Leymah’s first work was transcending assumptions of religious difference, moving beyond fears of diluting or soiling each another’s religious dispositions.  Armed with conviction, and with fellow women compatriots, she mobilized Liberian Christian and Muslim women to unite in the commerce of peace, forging a collective effort to pressure religious leaders to advocate for them.   These “Market Women,” the fodder for what would later become WIPNET (Women in Peacebuilding Network), initially began protesting in white garments along roadsides of the presidential convoy so their need for peace would glare against the tinted windows.  Despite refusals of an audience, they continued to peacefully protest until gaining an audience with President Charles Taylor on April 23, 2003.  Stepping on fear and into faith, Leymah vocalized their position statement, presenting their entreaty for peace within their nation.

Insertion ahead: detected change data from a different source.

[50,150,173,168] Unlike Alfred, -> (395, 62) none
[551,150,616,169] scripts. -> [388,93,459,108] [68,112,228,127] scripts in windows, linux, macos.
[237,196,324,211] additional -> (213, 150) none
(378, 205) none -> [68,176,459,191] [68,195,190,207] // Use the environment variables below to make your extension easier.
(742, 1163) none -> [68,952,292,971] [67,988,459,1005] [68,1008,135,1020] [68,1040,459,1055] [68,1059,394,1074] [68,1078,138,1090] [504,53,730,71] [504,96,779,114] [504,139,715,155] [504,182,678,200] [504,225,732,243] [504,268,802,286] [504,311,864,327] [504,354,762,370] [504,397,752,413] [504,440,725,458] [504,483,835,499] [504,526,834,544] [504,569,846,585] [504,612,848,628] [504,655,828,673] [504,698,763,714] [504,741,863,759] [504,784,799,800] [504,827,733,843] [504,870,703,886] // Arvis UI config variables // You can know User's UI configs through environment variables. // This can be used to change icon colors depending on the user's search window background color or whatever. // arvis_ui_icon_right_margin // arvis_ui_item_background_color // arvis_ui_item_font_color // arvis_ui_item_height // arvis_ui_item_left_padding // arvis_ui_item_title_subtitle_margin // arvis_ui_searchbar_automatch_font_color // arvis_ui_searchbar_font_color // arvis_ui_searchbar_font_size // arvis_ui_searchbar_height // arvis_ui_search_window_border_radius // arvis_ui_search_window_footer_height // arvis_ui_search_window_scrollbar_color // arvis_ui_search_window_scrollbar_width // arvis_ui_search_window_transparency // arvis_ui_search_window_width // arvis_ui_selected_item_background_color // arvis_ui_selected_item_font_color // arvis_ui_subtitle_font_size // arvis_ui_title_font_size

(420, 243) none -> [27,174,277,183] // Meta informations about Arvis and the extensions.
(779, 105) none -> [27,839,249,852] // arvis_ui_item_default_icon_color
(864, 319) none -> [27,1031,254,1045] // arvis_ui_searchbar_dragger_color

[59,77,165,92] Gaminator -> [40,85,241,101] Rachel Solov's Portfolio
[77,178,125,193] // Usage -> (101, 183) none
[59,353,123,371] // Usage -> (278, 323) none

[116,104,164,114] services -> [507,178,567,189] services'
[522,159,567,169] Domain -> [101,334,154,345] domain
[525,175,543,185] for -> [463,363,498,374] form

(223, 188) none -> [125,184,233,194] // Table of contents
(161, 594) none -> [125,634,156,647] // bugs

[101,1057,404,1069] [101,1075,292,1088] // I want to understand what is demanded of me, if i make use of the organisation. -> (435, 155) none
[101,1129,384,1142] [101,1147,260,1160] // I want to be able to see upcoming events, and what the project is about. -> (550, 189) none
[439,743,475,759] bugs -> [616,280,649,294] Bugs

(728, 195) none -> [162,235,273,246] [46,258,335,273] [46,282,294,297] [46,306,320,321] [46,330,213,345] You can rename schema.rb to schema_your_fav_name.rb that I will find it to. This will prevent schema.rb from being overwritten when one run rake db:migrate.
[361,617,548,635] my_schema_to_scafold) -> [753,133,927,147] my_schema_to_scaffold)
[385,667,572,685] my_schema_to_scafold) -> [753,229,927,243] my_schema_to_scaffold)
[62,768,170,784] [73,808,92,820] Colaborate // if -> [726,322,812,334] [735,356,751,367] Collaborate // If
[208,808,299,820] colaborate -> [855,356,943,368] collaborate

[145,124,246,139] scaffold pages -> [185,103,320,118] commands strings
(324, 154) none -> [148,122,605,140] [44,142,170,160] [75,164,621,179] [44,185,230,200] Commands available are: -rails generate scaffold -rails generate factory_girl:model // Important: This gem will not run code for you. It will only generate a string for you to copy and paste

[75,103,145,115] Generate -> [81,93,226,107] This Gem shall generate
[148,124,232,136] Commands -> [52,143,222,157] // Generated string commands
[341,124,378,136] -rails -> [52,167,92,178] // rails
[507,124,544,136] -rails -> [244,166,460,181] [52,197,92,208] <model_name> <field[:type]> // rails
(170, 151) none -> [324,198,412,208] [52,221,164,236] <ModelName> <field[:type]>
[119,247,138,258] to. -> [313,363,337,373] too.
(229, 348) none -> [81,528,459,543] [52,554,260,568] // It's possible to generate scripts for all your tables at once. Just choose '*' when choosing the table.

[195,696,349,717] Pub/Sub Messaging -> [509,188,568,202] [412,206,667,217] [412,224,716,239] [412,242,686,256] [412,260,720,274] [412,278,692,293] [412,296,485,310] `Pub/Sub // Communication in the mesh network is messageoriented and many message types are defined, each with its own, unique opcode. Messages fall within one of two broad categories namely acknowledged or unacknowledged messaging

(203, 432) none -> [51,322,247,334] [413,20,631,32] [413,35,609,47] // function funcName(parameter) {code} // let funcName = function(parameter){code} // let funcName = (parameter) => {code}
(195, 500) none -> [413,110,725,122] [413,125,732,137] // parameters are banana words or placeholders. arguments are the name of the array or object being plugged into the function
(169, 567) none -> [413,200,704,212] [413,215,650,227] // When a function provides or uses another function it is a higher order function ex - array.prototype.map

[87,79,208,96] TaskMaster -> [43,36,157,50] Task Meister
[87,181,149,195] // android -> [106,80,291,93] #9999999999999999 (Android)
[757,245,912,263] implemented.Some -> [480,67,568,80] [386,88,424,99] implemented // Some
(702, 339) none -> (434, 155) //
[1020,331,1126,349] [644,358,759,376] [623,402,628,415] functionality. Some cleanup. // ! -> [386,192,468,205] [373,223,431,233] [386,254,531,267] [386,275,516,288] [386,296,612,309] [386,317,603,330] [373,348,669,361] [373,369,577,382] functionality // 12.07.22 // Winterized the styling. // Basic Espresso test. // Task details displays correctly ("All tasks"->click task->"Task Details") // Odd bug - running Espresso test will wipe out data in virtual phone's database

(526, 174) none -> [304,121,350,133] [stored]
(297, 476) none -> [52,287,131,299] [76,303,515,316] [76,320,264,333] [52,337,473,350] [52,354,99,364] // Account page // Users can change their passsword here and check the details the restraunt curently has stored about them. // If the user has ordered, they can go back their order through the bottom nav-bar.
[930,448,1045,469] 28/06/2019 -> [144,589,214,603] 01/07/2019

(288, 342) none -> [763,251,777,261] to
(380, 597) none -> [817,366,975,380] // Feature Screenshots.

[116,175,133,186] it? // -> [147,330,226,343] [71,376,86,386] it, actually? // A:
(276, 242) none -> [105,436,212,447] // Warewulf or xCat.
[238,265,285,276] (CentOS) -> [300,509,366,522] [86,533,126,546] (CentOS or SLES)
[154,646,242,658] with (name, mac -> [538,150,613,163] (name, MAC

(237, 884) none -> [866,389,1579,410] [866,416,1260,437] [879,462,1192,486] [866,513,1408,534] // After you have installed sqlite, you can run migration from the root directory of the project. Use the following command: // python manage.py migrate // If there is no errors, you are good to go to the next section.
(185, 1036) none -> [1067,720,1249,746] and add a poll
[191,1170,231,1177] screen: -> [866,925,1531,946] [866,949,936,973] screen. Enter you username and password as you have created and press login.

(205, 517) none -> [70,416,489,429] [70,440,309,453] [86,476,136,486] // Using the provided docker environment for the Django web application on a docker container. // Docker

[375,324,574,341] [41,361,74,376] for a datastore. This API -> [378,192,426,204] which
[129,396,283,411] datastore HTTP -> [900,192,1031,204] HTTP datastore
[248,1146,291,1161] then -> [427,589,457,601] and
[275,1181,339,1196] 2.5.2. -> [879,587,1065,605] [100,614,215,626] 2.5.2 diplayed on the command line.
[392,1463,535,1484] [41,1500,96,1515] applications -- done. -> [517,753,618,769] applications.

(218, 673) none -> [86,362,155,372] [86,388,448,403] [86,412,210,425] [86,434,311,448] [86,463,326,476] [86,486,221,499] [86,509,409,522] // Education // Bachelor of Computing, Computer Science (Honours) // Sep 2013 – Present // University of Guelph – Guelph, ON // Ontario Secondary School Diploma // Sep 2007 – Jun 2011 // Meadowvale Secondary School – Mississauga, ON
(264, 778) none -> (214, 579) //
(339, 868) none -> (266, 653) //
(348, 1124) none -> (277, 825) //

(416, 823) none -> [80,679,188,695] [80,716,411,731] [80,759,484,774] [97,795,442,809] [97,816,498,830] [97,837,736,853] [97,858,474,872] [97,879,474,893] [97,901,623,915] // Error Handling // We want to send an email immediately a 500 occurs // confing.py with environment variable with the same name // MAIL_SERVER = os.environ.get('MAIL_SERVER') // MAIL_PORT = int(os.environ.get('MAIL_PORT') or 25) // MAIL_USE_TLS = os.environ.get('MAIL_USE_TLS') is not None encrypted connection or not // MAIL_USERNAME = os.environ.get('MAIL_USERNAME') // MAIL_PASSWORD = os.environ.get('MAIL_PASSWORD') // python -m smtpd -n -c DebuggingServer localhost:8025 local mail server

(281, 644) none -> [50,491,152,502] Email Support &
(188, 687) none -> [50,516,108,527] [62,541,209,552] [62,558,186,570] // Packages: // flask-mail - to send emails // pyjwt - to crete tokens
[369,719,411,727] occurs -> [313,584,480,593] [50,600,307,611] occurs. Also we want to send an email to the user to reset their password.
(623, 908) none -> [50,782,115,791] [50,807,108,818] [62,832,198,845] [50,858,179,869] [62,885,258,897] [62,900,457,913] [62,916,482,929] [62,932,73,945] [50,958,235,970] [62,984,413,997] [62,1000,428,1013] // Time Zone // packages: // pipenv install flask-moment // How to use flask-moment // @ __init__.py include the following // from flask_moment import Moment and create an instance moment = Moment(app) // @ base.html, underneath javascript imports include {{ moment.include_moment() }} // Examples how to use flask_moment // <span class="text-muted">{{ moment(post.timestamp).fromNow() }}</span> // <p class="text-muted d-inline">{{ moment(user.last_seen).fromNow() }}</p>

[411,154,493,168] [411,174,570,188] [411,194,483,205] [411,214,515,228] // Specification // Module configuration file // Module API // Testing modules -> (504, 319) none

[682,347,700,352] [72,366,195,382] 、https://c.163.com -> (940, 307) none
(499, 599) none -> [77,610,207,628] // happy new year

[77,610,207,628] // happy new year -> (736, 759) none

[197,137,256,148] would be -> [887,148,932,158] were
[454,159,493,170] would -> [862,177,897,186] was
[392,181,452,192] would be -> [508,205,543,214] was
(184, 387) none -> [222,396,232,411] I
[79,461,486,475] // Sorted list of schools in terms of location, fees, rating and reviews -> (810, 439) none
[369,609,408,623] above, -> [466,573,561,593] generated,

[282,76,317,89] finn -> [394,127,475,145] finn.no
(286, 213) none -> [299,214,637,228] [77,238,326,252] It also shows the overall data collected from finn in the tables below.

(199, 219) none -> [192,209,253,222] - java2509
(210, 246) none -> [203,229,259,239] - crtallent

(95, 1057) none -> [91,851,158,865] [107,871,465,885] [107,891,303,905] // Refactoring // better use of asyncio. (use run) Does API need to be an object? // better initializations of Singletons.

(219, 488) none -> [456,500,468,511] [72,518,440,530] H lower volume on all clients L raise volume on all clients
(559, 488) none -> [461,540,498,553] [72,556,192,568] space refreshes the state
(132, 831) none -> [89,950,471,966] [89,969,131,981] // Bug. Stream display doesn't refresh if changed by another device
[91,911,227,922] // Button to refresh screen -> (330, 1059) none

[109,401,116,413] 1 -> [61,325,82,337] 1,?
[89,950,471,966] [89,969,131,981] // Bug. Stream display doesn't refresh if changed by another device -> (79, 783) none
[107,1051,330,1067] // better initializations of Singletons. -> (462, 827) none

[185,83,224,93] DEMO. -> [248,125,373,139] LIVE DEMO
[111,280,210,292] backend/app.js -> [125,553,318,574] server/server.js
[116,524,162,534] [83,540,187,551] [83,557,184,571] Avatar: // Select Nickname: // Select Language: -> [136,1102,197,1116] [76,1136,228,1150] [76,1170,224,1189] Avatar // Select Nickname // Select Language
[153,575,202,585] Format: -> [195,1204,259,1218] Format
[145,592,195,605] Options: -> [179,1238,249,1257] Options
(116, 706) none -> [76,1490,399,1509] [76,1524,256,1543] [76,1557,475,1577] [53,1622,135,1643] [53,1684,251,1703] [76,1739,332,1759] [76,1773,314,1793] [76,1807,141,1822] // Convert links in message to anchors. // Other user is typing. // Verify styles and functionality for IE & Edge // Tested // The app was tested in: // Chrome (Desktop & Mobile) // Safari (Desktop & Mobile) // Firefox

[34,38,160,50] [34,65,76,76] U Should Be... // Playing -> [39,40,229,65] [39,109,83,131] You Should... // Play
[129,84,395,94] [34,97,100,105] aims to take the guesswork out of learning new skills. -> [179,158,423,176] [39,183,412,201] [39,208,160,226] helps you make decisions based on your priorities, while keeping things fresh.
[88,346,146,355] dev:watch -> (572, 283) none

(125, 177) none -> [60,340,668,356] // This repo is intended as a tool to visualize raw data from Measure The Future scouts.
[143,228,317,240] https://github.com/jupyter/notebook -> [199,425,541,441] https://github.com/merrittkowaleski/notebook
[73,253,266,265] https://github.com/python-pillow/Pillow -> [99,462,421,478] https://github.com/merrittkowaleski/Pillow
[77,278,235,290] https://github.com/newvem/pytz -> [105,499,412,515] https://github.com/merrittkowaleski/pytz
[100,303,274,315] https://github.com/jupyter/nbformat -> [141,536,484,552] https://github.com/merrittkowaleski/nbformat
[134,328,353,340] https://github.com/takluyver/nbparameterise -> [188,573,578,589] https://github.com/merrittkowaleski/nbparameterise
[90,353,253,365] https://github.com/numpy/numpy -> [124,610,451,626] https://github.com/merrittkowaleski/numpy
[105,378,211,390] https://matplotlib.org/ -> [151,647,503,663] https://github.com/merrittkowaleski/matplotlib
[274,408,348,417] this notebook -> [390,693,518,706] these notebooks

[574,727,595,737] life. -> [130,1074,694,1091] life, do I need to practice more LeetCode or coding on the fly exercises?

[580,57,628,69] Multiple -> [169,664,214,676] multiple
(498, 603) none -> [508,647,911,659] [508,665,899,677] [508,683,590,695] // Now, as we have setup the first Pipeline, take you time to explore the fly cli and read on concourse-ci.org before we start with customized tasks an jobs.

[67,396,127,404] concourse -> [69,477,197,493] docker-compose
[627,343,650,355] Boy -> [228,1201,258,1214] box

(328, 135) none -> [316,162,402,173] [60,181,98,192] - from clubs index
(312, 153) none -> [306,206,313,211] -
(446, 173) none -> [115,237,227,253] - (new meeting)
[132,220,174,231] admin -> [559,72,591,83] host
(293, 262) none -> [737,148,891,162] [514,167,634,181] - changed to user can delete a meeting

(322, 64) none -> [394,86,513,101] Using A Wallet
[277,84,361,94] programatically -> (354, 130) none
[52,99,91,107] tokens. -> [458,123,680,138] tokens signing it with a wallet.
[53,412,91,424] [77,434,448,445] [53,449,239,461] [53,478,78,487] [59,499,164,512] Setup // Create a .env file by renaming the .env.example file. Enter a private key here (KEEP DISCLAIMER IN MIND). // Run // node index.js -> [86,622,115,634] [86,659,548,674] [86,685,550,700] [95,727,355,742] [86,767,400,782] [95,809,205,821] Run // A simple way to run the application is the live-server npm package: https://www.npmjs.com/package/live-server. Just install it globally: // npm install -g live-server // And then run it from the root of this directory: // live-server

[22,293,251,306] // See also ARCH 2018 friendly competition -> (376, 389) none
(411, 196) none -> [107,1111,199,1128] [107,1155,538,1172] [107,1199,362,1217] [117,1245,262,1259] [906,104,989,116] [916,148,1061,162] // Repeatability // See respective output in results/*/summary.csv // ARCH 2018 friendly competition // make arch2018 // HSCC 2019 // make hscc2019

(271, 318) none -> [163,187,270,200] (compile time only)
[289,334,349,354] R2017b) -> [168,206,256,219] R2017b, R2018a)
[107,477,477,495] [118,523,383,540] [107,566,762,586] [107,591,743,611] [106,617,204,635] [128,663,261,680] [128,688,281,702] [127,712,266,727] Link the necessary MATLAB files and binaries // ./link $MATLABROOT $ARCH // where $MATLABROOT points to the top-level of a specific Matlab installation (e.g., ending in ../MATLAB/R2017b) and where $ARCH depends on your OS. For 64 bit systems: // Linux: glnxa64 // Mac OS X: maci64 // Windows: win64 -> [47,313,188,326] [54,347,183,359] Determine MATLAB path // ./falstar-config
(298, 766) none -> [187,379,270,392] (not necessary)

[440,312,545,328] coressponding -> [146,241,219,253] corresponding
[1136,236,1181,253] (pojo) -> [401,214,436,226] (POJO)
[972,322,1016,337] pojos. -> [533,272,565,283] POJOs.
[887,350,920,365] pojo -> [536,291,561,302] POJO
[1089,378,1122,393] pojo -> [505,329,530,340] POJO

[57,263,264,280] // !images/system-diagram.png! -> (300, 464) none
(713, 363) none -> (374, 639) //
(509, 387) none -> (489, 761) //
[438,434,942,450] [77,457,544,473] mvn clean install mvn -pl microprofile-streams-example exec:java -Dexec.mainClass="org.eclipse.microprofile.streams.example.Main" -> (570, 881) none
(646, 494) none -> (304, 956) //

Following this presentation, peace talks between then President Taylor and warring factions convened in Accra, Ghana.  Assembling with Liberian women refugees already in Accra, together with the women of WIPNET they stood guard, daily vigilant to the need for peace in their country and attentively watching the warlords and President make progress to this end. After almost two months of posturing and jockeying for position, and seeing these men enjoy comforts of hospitality they did not enjoy while in the bushes, the women were fed up, and on July 21, 2003, they locked arms around the building where the talks were being held, asserting they will not allow the men to leave until the peace talks were taken seriously, and a treaty was reached.  Subsequently the talks changed in tone, content, and direction, and with eyes and pressure offered from the international world (the threat of funding to be cut off), change came.  Taylor was exiled to Nigeria, and a transitional government was installed.  WIPNET under Leymah’s efforts, knowing that the struggle for peace just began, returned working in their communities to promote the reconciliation of Liberia (such as forgiving the rebel soldiers), as well as educating their people about the candidates, laying the fodder for sister Nobel Peace Prize recipient Ellen Johnson Sirleaf in 2006 to become the first woman elected President of Liberia.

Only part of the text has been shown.